*Aim of the exercise*:
Tally every line of the material that includes "would", then give the tally and nothing else.

*Given data*:
╔══

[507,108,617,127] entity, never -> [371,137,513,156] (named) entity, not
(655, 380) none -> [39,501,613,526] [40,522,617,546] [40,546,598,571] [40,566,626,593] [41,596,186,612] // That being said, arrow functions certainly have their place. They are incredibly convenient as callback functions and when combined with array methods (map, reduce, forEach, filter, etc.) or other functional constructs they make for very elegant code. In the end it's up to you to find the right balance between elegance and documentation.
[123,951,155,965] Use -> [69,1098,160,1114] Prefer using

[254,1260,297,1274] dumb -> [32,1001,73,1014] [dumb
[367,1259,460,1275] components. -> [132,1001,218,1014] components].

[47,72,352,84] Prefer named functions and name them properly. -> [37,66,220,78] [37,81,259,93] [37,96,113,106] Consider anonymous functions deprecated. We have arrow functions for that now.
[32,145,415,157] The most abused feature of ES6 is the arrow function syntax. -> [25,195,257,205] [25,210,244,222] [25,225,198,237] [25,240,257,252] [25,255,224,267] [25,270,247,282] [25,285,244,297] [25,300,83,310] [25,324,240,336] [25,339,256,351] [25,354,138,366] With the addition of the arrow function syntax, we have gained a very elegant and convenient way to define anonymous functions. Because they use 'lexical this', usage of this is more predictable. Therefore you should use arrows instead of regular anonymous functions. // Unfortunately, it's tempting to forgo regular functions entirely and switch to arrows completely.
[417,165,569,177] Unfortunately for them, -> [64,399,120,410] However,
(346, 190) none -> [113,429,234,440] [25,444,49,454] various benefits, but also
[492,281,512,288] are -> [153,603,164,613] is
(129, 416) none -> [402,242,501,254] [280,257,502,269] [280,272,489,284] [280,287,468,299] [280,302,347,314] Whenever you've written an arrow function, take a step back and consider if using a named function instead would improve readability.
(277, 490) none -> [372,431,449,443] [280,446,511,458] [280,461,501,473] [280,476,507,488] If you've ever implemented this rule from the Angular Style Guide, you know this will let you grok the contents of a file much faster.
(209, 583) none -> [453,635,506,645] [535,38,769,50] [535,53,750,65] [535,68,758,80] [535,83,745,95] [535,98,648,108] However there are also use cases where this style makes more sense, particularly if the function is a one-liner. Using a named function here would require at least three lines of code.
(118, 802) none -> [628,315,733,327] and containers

╚══

*Solution*:
2